Segment Open
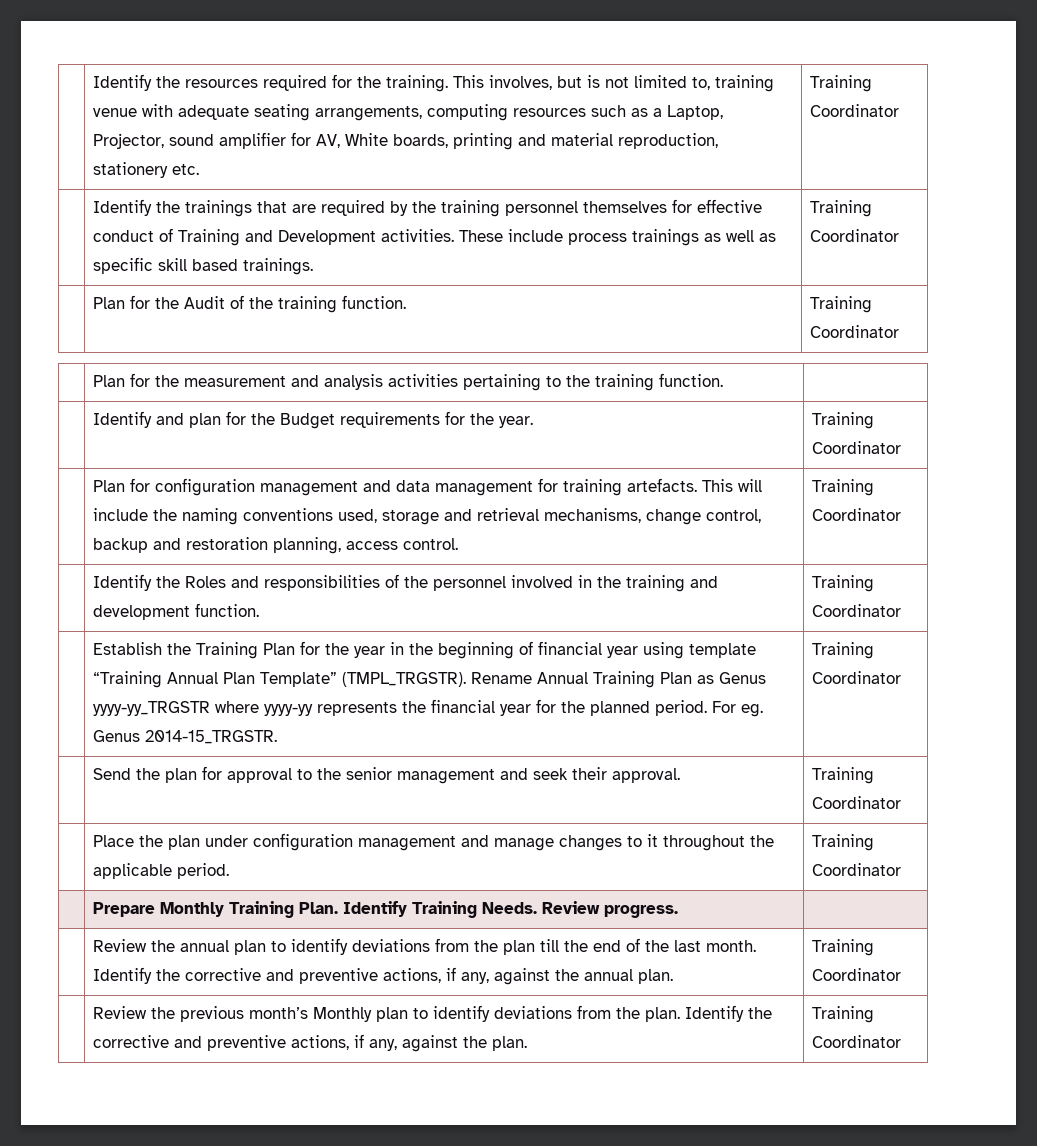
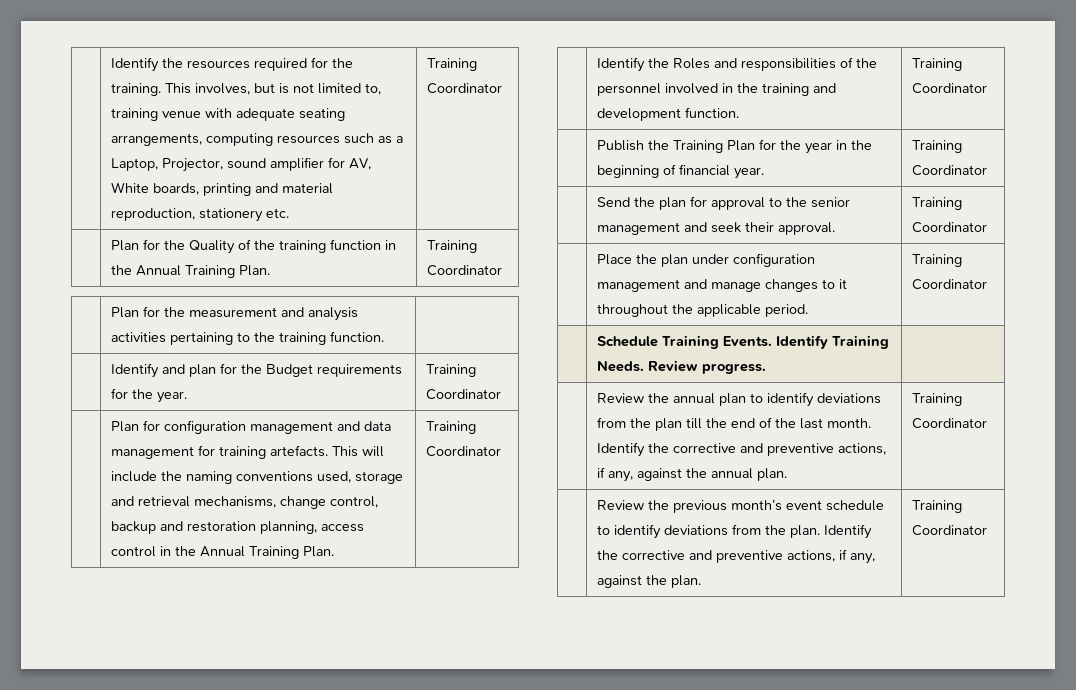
- | Identify the trainings that are required by the training personnel themselves for effective conduct of Training and Development activities. These include process trainings as well as specific skill based trainings. | Training Coordinator
- | Plan for the Audit of the training function. | Training Coordinator
+ | Plan for the Quality of the training function in the Annual Training Plan. | Training Coordinator
- | Plan for configuration management and data management for training artefacts. This will include the naming conventions used, storage and retrieval mechanisms, change control, backup and restoration planning, access control. | Training Coordinator
+ | Plan for configuration management and data management for training artefacts. This will include the naming conventions used, storage and retrieval mechanisms, change control, backup and restoration planning, access control in the Annual Training Plan. | Training Coordinator
- Establish the Training Plan for the year in the beginning of financial year using template “Training Annual Plan Template” (TMPL_TRGSTR). Rename Annual Training Plan as Genus yyyy-yy_TRGSTR where yyyy-yy represents the financial year for the planned period. For eg. Genus 2014-15_TRGSTR.
+ Publish the Training Plan for the year in the beginning of financial year.
- | Prepare Monthly Training Plan. Identify Training Needs. Review progress. |
+ | Schedule Training Events. Identify Training Needs. Review progress. |
- | Review the previous month’s Monthly plan to identify deviations from the plan. Identify the corrective and preventive actions, if any, against the plan. | Training Coordinator
+ | Review the previous month’s event schedule to identify deviations from the plan. Identify the corrective and preventive actions, if any, against the plan. | Training Coordinator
Segment Closed
[Work to complete]
Filter the records for lines holding the string "corrective". Copy each one.

[Solution for this task]
- | Review the previous month’s Monthly plan to identify deviations from the plan. Identify the corrective and preventive actions, if any, against the plan. | Training Coordinator
+ | Review the previous month’s event schedule to identify deviations from the plan. Identify the corrective and preventive actions, if any, against the plan. | Training Coordinator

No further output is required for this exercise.